Enfin dans la rubrique moi-aussi-je-connais-des-stars, je voudrais te présenter le projet musical de French Tobacco.

Ca me fait un peu bizarre vu que je l’ai connu tout petit (enfin tout petit c’est vite dit, vu qu’il fait environ 3,20 m). Et qu’il va certainement devenir grand. Il est bien parti d’ailleurs, puisque son premier single « Cry » est sorti la semaine passée. Le clip et l’album suivent très prochainement.

C’est un style complètement différent des deux premiers artistes. Une folk-pop un peu nostalgique, mélodieuse et simple (mais les choses les plus simples en apparence sont parfois les plus difficiles à réaliser, on le sait), qui donne envie de tailler la route dans un vieux pick-up.

Et qu’il défend sur scène en one-man band avec une voix un peu rocailleuse,  sa guitare et une valise magique qui fait le reste de l’orchestre.

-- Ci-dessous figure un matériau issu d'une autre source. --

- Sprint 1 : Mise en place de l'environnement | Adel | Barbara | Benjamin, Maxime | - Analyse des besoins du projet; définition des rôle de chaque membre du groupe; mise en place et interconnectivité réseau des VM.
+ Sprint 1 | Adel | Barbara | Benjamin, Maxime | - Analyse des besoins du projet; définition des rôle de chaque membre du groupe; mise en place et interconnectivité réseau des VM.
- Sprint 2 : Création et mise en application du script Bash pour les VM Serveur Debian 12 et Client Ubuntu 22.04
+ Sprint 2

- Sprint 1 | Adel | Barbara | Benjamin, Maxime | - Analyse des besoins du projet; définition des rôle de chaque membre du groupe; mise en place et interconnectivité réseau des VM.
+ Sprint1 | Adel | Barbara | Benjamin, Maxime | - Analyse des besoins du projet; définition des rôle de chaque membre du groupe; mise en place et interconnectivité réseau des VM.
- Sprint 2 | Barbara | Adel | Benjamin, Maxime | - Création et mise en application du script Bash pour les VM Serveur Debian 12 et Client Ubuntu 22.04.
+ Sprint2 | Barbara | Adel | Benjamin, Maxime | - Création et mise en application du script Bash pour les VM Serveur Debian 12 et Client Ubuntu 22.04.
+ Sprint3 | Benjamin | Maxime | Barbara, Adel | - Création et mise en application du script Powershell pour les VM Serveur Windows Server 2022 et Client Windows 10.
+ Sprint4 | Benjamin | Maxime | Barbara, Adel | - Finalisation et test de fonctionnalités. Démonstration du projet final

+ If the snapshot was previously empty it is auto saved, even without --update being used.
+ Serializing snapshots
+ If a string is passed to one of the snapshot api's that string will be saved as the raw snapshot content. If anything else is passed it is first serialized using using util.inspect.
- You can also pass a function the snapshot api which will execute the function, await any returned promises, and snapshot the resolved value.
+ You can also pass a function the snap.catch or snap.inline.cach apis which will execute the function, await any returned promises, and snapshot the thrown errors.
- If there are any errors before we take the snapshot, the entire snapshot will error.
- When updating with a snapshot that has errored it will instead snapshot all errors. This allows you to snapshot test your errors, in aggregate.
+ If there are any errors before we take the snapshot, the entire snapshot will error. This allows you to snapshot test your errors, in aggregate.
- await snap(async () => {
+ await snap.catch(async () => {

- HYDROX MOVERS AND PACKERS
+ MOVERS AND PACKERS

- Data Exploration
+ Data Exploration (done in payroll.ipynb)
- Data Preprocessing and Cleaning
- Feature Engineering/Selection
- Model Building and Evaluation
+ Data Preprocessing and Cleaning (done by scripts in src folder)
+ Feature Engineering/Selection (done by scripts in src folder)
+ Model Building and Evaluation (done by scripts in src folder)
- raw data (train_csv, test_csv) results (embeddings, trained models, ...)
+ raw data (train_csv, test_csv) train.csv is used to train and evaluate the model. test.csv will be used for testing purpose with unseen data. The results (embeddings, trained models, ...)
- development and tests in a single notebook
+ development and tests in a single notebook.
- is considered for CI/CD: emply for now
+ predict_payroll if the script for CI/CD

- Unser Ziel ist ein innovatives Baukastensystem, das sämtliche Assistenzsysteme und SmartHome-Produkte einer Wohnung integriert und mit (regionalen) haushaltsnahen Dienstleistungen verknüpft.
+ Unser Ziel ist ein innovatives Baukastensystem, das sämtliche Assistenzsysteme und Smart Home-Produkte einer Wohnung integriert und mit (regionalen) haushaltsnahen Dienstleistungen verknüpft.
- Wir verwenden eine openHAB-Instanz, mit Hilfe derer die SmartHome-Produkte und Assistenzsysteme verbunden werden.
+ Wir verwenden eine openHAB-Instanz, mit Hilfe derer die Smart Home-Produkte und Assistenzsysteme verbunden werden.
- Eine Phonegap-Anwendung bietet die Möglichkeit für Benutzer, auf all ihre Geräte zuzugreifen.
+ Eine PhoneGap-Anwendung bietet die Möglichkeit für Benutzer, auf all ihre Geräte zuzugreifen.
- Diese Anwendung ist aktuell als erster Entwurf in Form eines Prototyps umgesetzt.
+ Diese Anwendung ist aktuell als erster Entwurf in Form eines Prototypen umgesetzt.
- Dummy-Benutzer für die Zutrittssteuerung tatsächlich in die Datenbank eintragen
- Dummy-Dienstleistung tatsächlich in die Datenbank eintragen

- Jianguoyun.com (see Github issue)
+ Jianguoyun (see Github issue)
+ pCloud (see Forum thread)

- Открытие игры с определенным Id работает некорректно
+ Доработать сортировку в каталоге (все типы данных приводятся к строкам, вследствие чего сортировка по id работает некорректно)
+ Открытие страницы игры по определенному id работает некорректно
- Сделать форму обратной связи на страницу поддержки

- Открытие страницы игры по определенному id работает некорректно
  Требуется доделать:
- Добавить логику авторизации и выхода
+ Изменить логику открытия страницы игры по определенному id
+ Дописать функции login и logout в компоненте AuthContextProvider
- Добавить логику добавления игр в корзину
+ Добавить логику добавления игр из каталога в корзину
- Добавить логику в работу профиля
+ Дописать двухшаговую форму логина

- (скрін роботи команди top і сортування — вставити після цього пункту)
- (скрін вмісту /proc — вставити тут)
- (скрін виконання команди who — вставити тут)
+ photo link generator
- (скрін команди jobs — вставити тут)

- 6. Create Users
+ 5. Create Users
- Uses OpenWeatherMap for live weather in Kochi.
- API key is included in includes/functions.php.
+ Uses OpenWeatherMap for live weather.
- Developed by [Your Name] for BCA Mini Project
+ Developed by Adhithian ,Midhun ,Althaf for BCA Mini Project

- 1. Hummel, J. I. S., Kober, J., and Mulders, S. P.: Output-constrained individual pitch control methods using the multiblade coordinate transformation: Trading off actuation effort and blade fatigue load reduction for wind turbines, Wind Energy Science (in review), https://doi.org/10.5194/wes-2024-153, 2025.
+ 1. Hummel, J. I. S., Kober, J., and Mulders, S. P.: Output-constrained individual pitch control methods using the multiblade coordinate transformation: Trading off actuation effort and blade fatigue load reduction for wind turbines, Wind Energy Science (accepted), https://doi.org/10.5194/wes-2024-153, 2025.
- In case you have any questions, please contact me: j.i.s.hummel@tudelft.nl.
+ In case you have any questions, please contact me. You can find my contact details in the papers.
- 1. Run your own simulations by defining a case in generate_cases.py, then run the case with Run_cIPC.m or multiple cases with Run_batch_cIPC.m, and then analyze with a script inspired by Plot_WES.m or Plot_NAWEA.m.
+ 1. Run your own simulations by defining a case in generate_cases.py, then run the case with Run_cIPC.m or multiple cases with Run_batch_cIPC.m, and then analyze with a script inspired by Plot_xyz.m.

Evidemment, je ne suis pas super-objective sur le sujet puisque j’ai la chance de connaître le garçon.

C’est pourquoi je ne peux que te recommander de te procurer son single LEGALEMENT je te prie (GROS YEUX) et de te faire un avis sur la question.

 

Sur ce je vais aller travailler sur le mien, tiens, de single. Y’a pas de raison.

Ce sera aussi un style différent, rien à voir, puisque les garçons font dans la délicatesse, moi je vais faire dans le garage-punk façon maison de retraite on fire.